I have in mind a game most popular in Persia. It was invented by one of their academicians, Al something-or-other as I recall. It seemed that most everyone I met in Persia was called Al; how they could discern from whom the salt was to be passed escapes me entirely!
This particular Al was apparently a mathematically minded fellow who wrote games and puzzles for light relief from his work, although one wonders what relief could possibly be required from adding up numbers for a living. Methinks these academical fellows should try their hands at soldiering should they wish to learn the true meaning of hardship; remembering to carry your ones and twos and threes and such seems to me no great matter compared to facing down an army of moon-men armed with nothing but a darning needle and a pocket handkerchief!
But I digress.
Now this Al fellow explained the rules of his game to some several fellows of his who then did the same and so on and so forth and suchlike until it had become a well favoured passtime in those parts.
Here, I shall lay out some ten by ten tiles representing lit and unlit lamps as takes my fancy. You may take turns turning over four tiles at a time, from lit to unlit or contrariwise, with the constraint that each must neighbour another, either horizontally or vertically, with the topmost row considered a neighbour to the bottommost and the leftmost column a neighbour to the rightmost.
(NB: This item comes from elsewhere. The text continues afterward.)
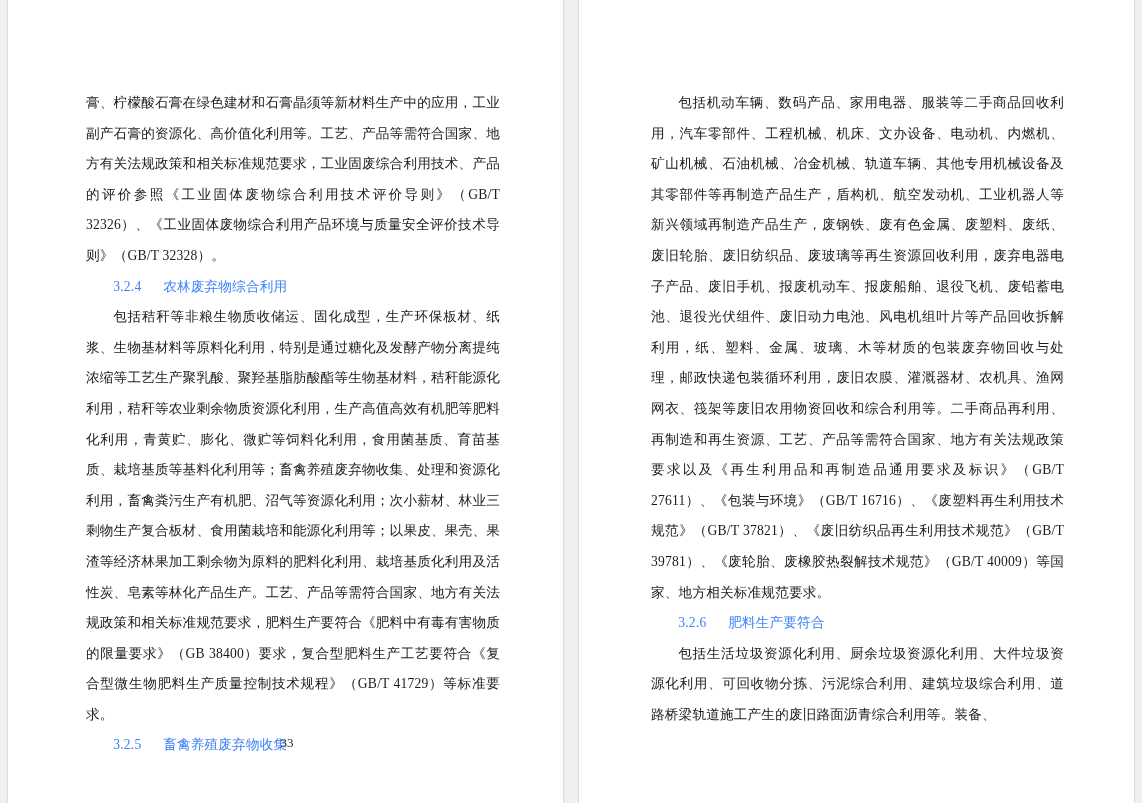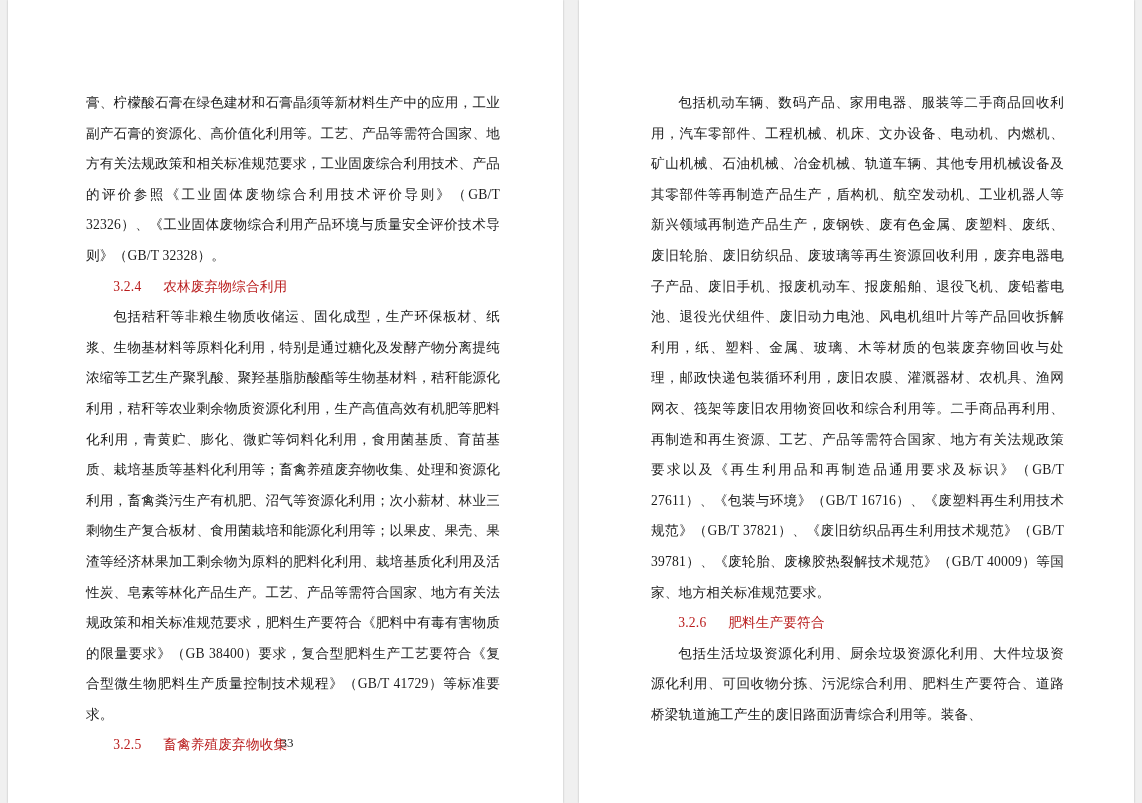"3.2.4 农林废弃物综合利用" h4.heading { color: #b91c1c -> #3b82f6 }
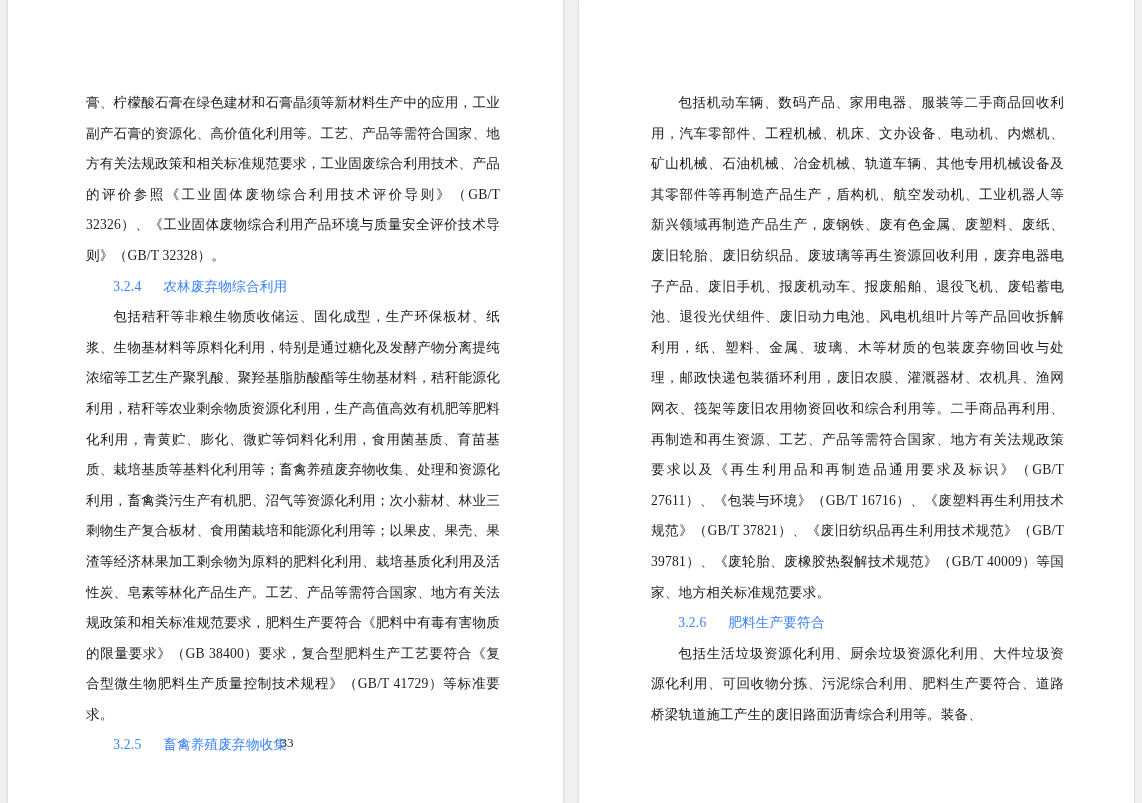"包括生活垃圾资源化利用、厨余垃圾资源化利用、大件垃圾资源化利用、可回收物分拣、污" p.body { text: 肥料生产要符合 -> 建筑垃圾综合利用 }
If you can contrive to make all of the tiles unlit you may have a coin from my purse; if not, I shall have one from yours.
If a single coin strikes you as a meagre prize, I have another proposal; I shall set a limit of fifteen turns and for every turn less that you take to endarken the board I shall give you one coin of mine and for every one more you shall give me one of yours.
I once described the rules of this game to that malodorous student with whose acquaintance you will recall I am most cruelly burdened. Needless to say he had naught remotely relevant to remark, but rather started wittering on incoherently about satisfactorily exercised bulls and parrots! Quite why he imagines I'd have even the vaguest interest in the fitness of his menagerie I cannot begin to fathom.
But let us not sully our evening with talk of that wretched cur; take another draught and think upon which wager, if either, you might take!

September 19, 2013 8:49 PM
Thanks for the game. If you play it I think things soon becomes clear.
September 22, 2013 9:18 PM
I am gladdened that you enjoyed this wager Monsieur L-----.
Knowing you to be a sporting fellow I am certain that when next we meet you shall join me in another!